The plane passes through the points $(3, 4, 1)$ and $(3, 1, -6)$ and is perpendicular to the plane $7x + 9y + 4z = 17$. Find the equation of the plane.
What I was thinking was to take the cross product of the normal $(7, 9, 4)$ and the line $(3-3, 4-1, 1-(-6)) = (0, 3, 7)$. However, when I get the answer of $51x - 49y + 21z = 0$, it is not accepted as the right answer.
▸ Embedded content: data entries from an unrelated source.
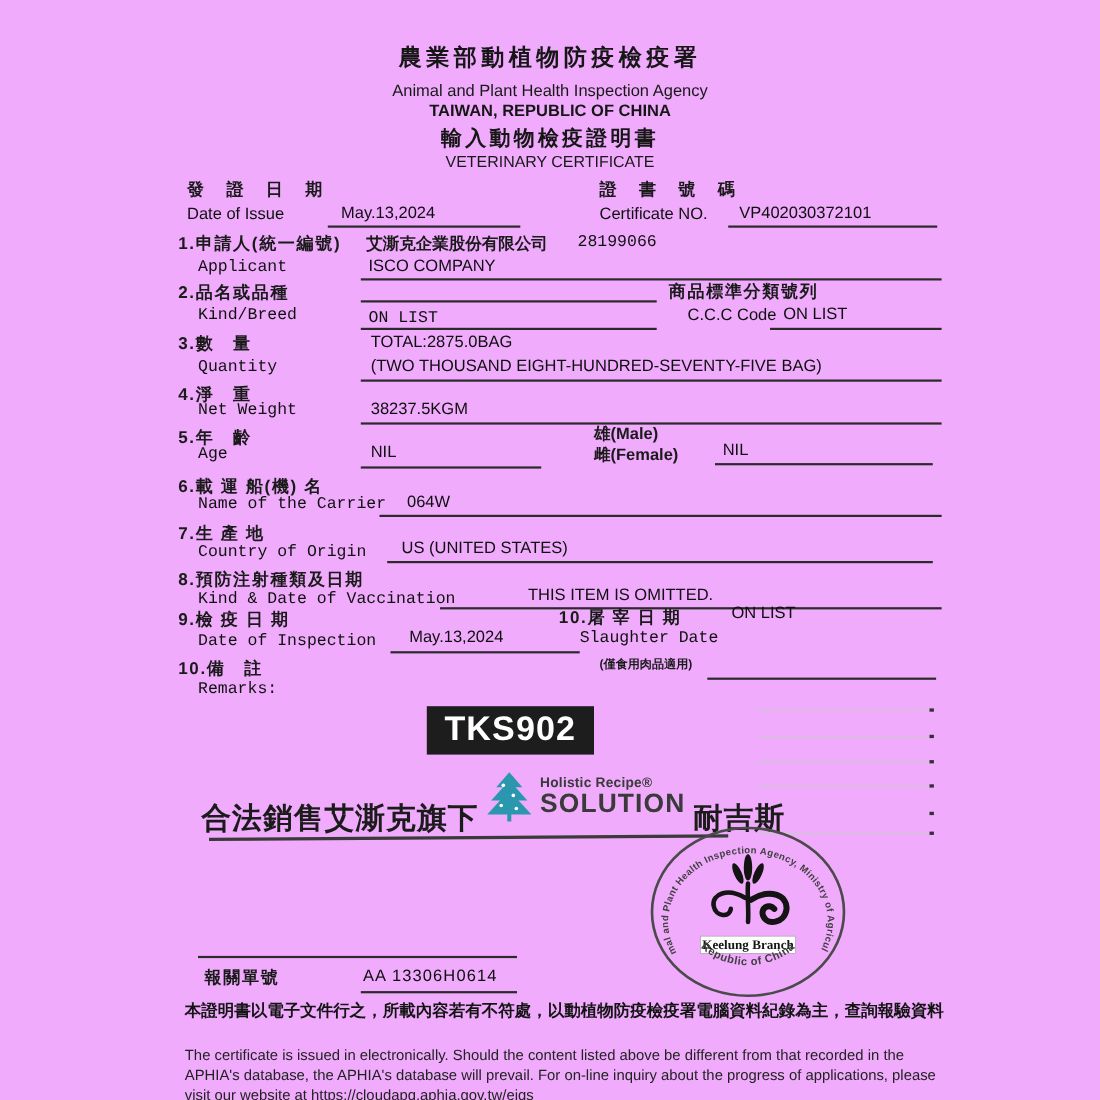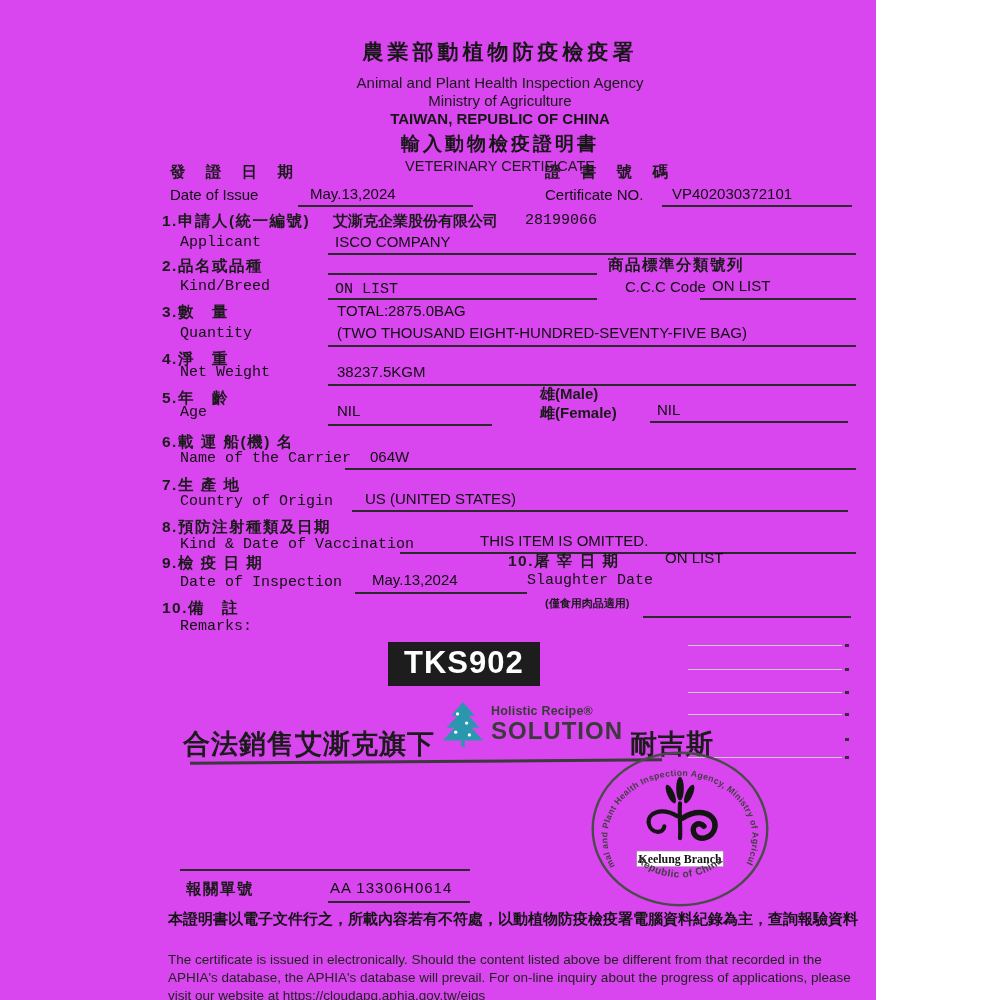--- a/index.html
+++ b/index.html
@@ -4,7 +4,7 @@
 <style>
   html,body{margin:0;padding:0;background:#ffffff;}
   #page{
-    position:relative;width:876px;height:1000px;background:#d946ef;
+    position:relative;width:1000px;height:1000px;background:#f0abfc;
     font-family:"Liberation Sans",sans-serif;color:#151515;overflow:hidden;
   }
   .abs{position:absolute;white-space:nowrap;}

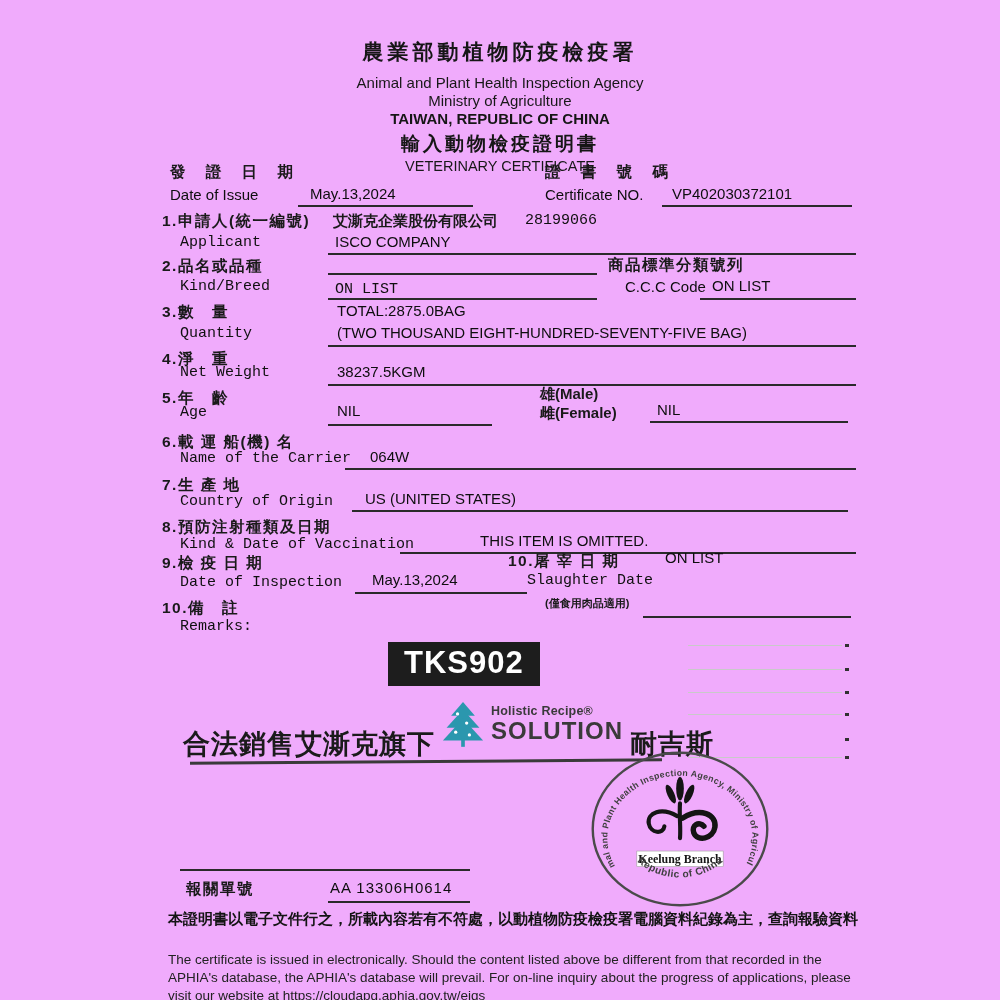--- a/index.html
+++ b/index.html
@@ -42,7 +42,6 @@
   <div class="hdr">
     <div class="t-zh">農業部動植物防疫檢疫署</div>
     <div class="t-en" style="margin-top:8px;">Animal and Plant Health Inspection Agency</div>
-    <div class="t-en">Ministry of Agriculture</div>
     <div class="t-cty">TAIWAN, REPUBLIC OF CHINA</div>
     <div class="t-zh2">輸入動物檢疫證明書</div>
     <div class="t-en2">VETERINARY CERTIFICATE</div>

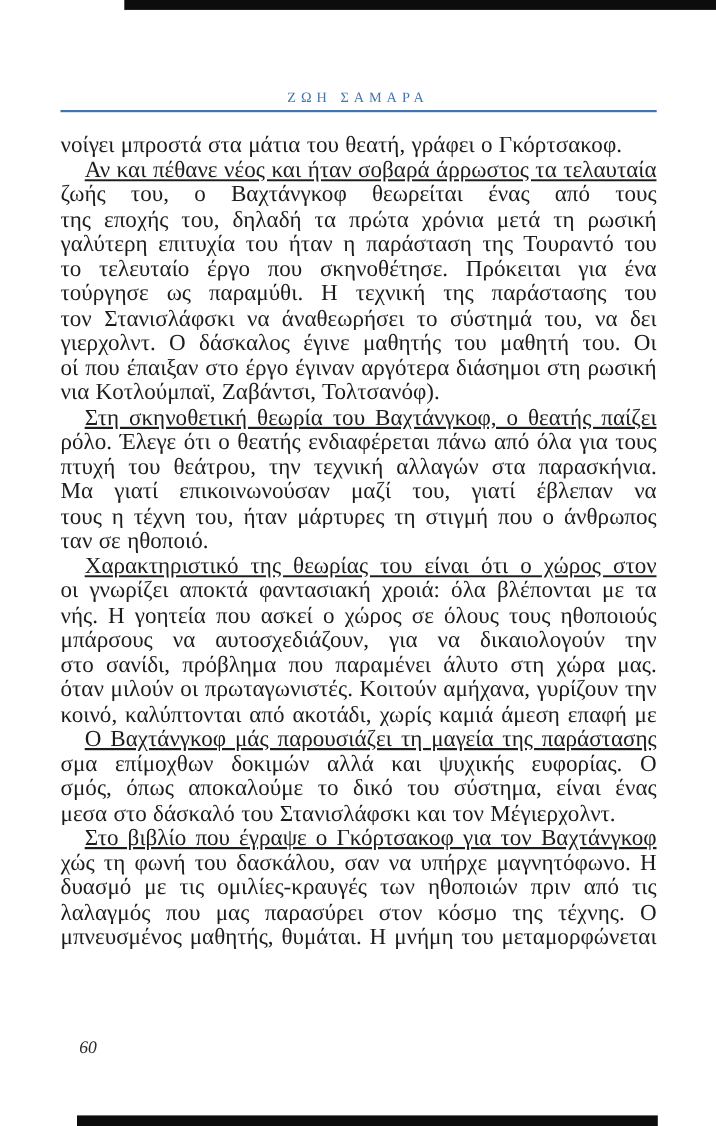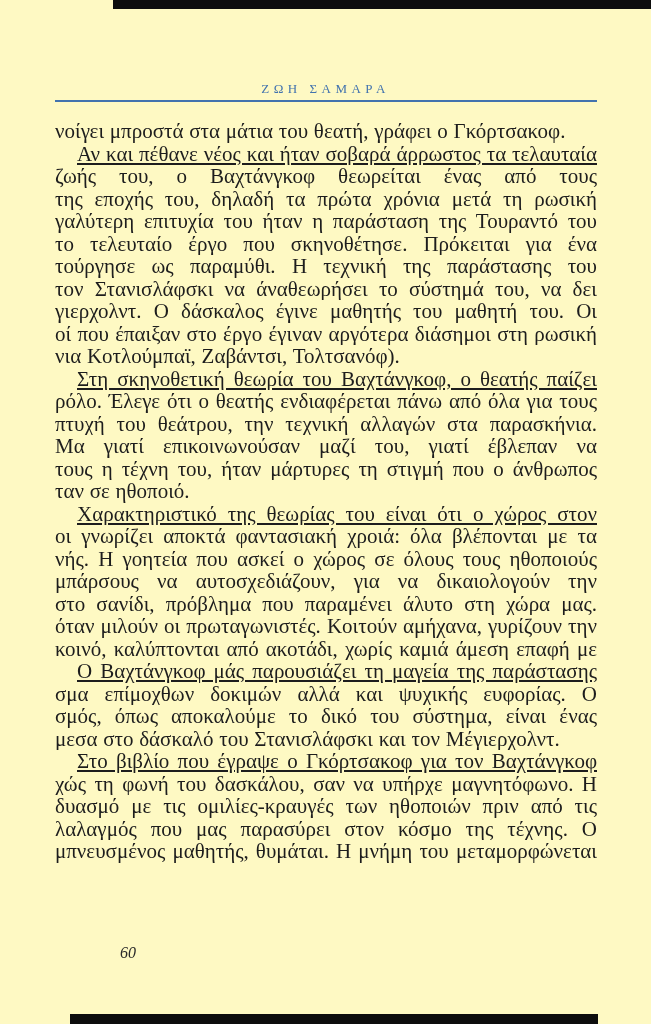--- a/index.html
+++ b/index.html
@@ -8,7 +8,7 @@
     width: 651px;
     height: 1024px;
     margin: 0 auto;
-    background: #fef9c3;
+    background: #ffffff;
     font-family: "Liberation Serif", "DejaVu Serif", serif;
     overflow: hidden;
   }

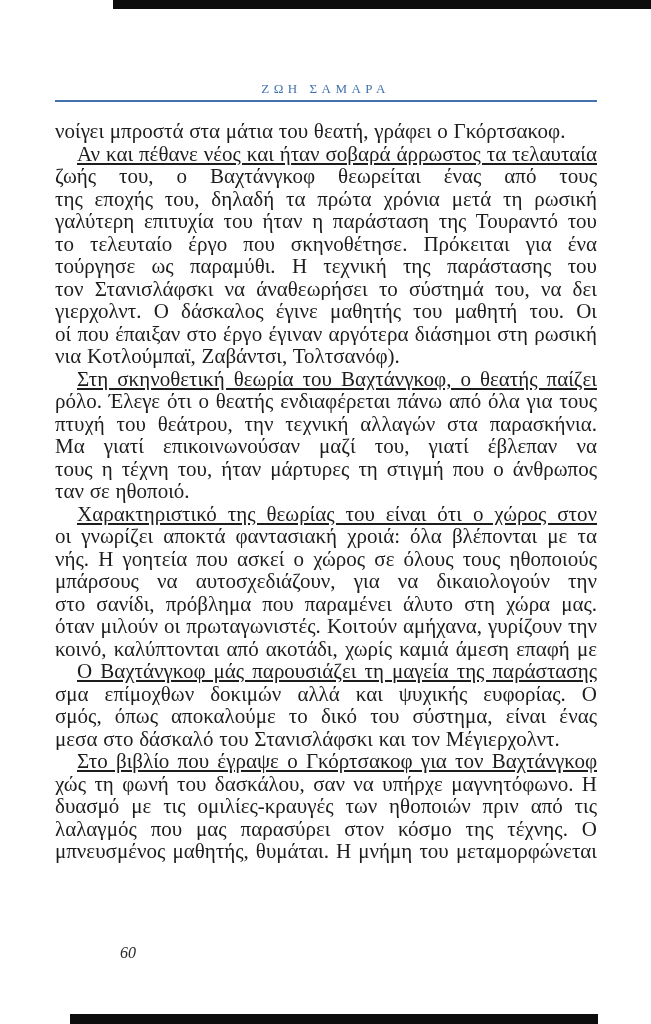--- a/index.html
+++ b/index.html
@@ -52,7 +52,6 @@
     font-style: italic;
     font-size: 16px;
     color: #2a2a2a;
-    margin-left: 48px;
   }
 </style>
 </head>

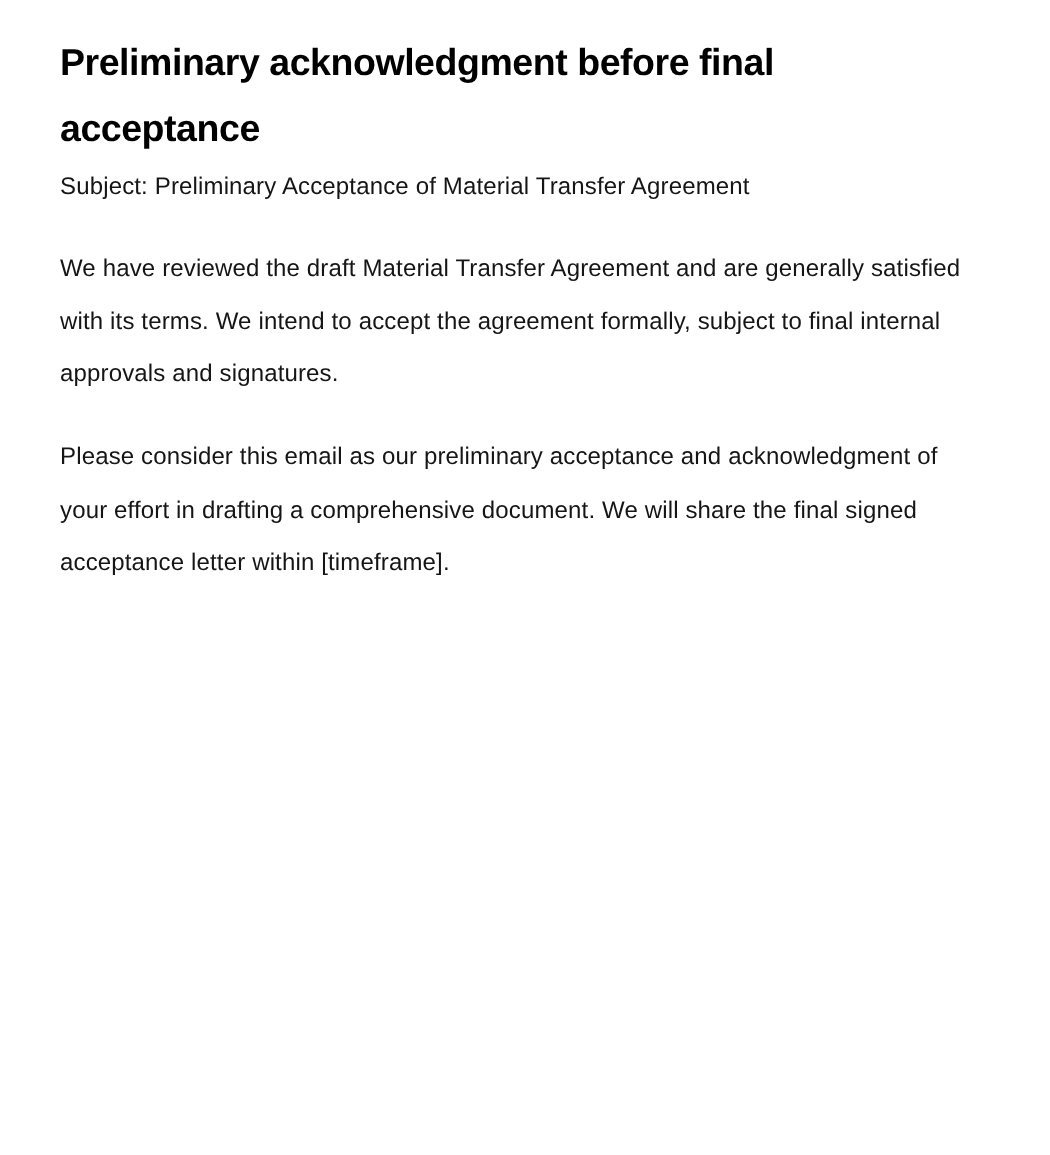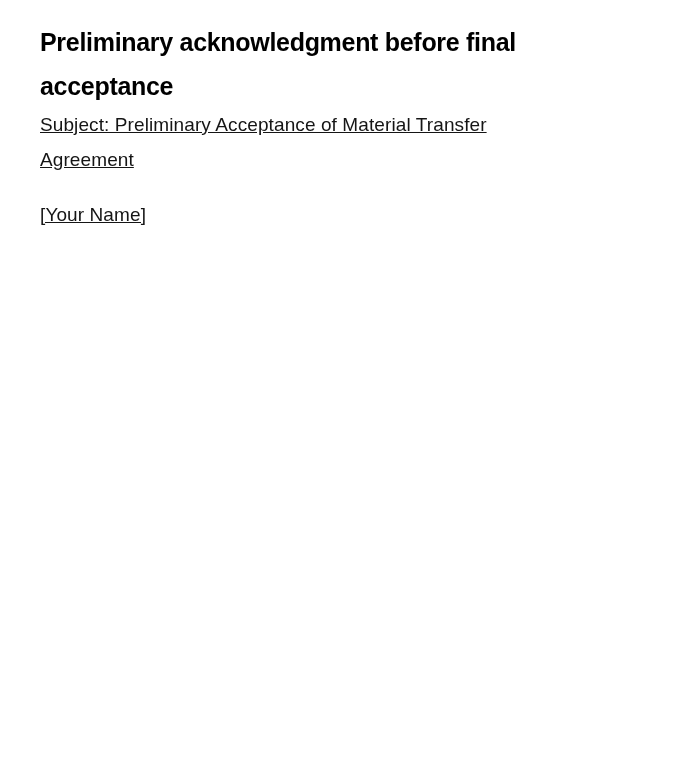--- a/index.html
+++ b/index.html
@@ -30,12 +30,11 @@
       width: 560px;
     }
     .para {
-      font-size: 19px;
+      font-size: 16px;
       line-height: 35.2px;
       margin: 0 0 19.8px 0;
       color: #151515;
       letter-spacing: 0.1px;
-      text-decoration: underline;
     }
     .para.subject { width: 540px; }
     .para.body { width: 620px; }

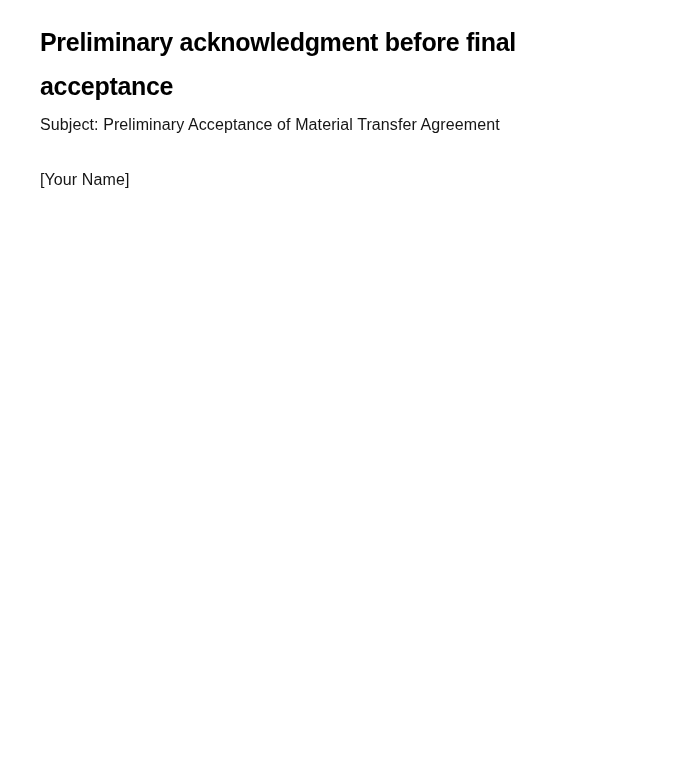--- a/index.html
+++ b/index.html
@@ -45,6 +45,7 @@
 <div class="page">
   <h1 class="title">Preliminary acknowledgment before final acceptance</h1>
   <p class="para subject">Subject: Preliminary Acceptance of Material Transfer Agreement</p>
+  <p class="para body">We have reviewed the draft Material Transfer Agreement and are generally satisfied with its terms. We intend to accept the agreement formally, subject to final internal approvals and signatures.</p>
   <p class="para">[Your Name]</p>
 </div>
 

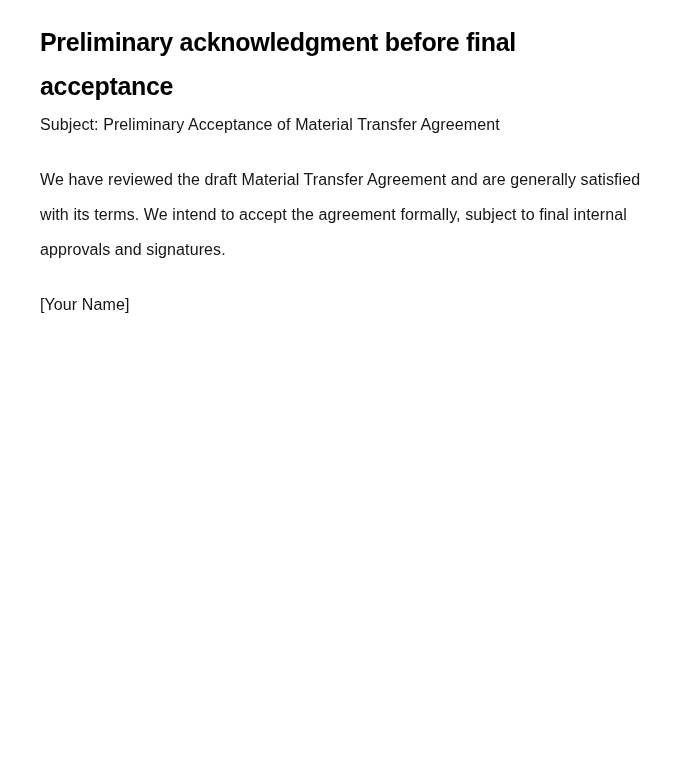--- a/index.html
+++ b/index.html
@@ -46,6 +46,7 @@
   <h1 class="title">Preliminary acknowledgment before final acceptance</h1>
   <p class="para subject">Subject: Preliminary Acceptance of Material Transfer Agreement</p>
   <p class="para body">We have reviewed the draft Material Transfer Agreement and are generally satisfied with its terms. We intend to accept the agreement formally, subject to final internal approvals and signatures.</p>
+  <p class="para body">Please consider this email as our preliminary acceptance and acknowledgment of your effort in drafting a comprehensive document. We will share the final signed acceptance letter within [timeframe].</p>
   <p class="para">[Your Name]</p>
 </div>
 

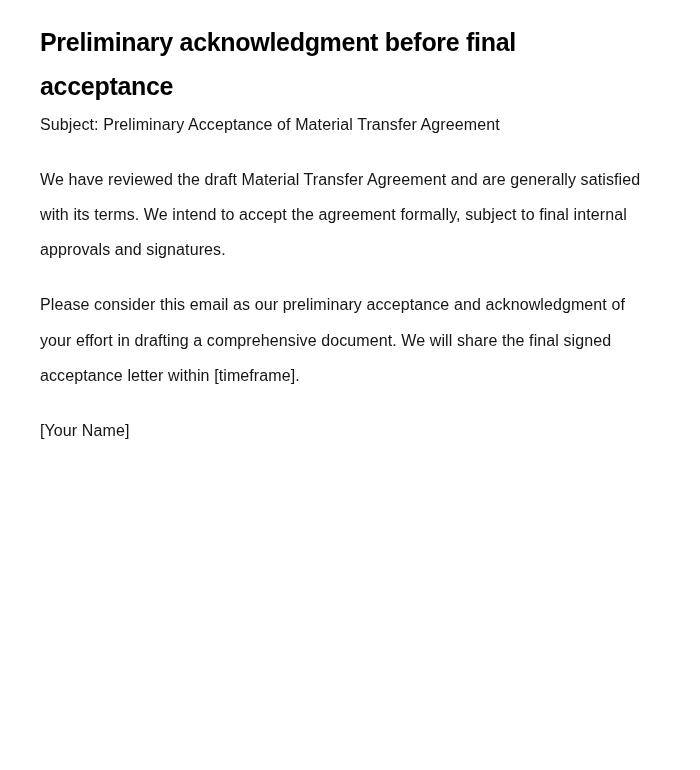--- a/index.html
+++ b/index.html
@@ -47,7 +47,6 @@
   <p class="para subject">Subject: Preliminary Acceptance of Material Transfer Agreement</p>
   <p class="para body">We have reviewed the draft Material Transfer Agreement and are generally satisfied with its terms. We intend to accept the agreement formally, subject to final internal approvals and signatures.</p>
   <p class="para body">Please consider this email as our preliminary acceptance and acknowledgment of your effort in drafting a comprehensive document. We will share the final signed acceptance letter within [timeframe].</p>
-  <p class="para">[Your Name]</p>
 </div>
 
 </body></html>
Can anyone point out what I'm doing wrong?
On
The normal to the plane is perpendicular to $ (3,4,1) - (3,1,-6) = (0, 3, 7) $ and also perpendicular to $(7,9,4) $, so it is along their cross product:
$N = (0, 3, 7) \times (7, 9, 4) = (-51, 49, -21) $
The plane passes through $(3,4,1)$ hence its equation is
$ (-51, 49, -21) \cdot ( (x, y, z) - (3, 4, 1) ) = 0 $
and this simplifies to
$ (-51, 49, -21) \cdot (x, y, z) = 22$
That is,
$ 51 x - 49 y + 21 z + 22 = 0 $
make the ansatz the plane has the equation $$ax+by+cz+d=0$$ then we have $$3a+4b+c+d=0$$(1) $$3a+b-6c+d=0$$ (2) and $$[a,b,c]\cdot[7,9,4]=0$$ (3) can you proceed?